[Change listing data]
◇ ◇ ◇

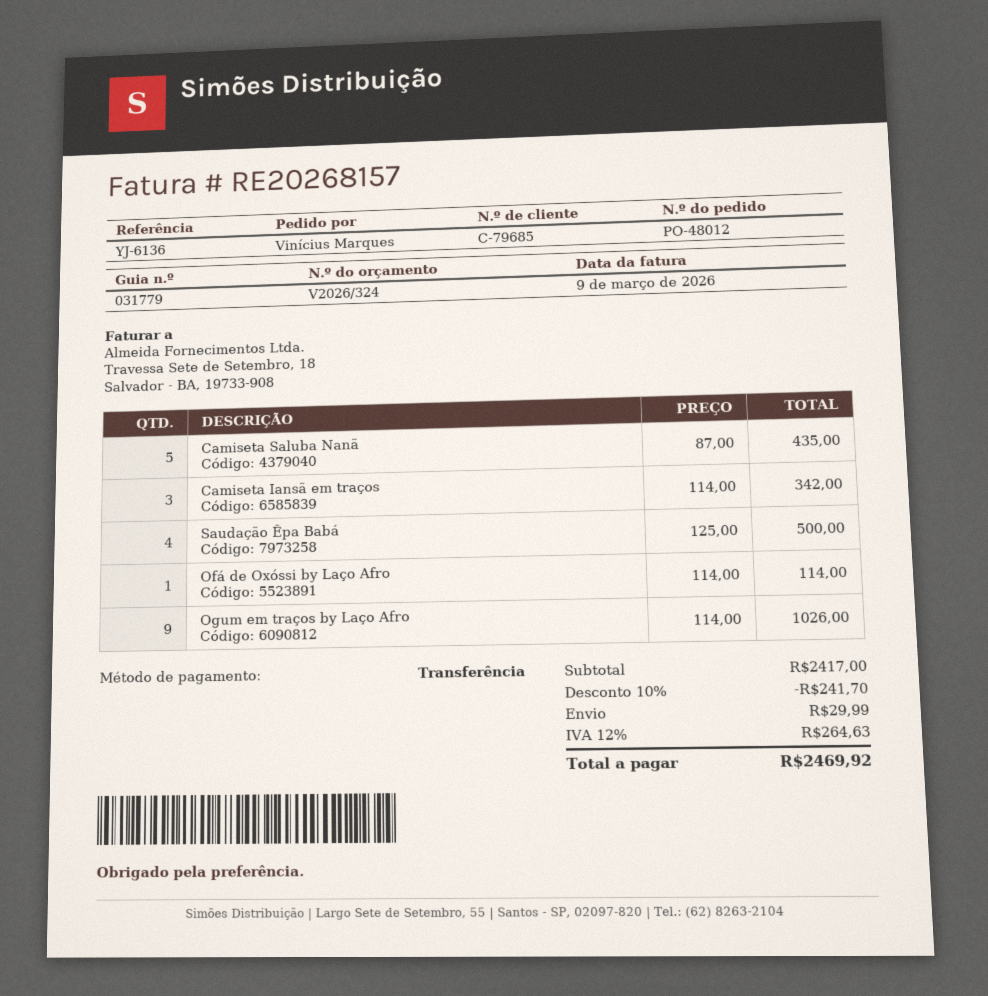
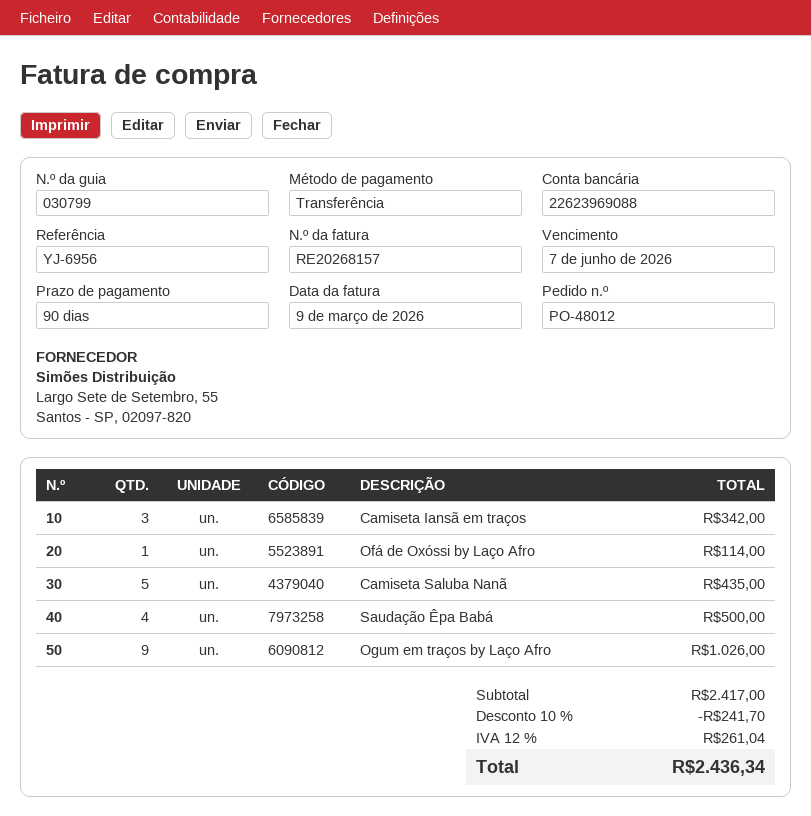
delivery note number: 031779 -> 030799
reference: YJ-6136 -> YJ-6956
shipping: 29.99 -> none
tax: 12% = 264.63 -> 12% = 261.04
total: 2469.92 -> 2436.34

◇ ◇ ◇

### [ASSIGNMENT]
An exact, picture-free copy of the entries is required.

### [RESPONSE TO THE TASK]
delivery note number: 031779 -> 030799
reference: YJ-6136 -> YJ-6956
shipping: 29.99 -> none
tax: 12% = 264.63 -> 12% = 261.04
total: 2469.92 -> 2436.34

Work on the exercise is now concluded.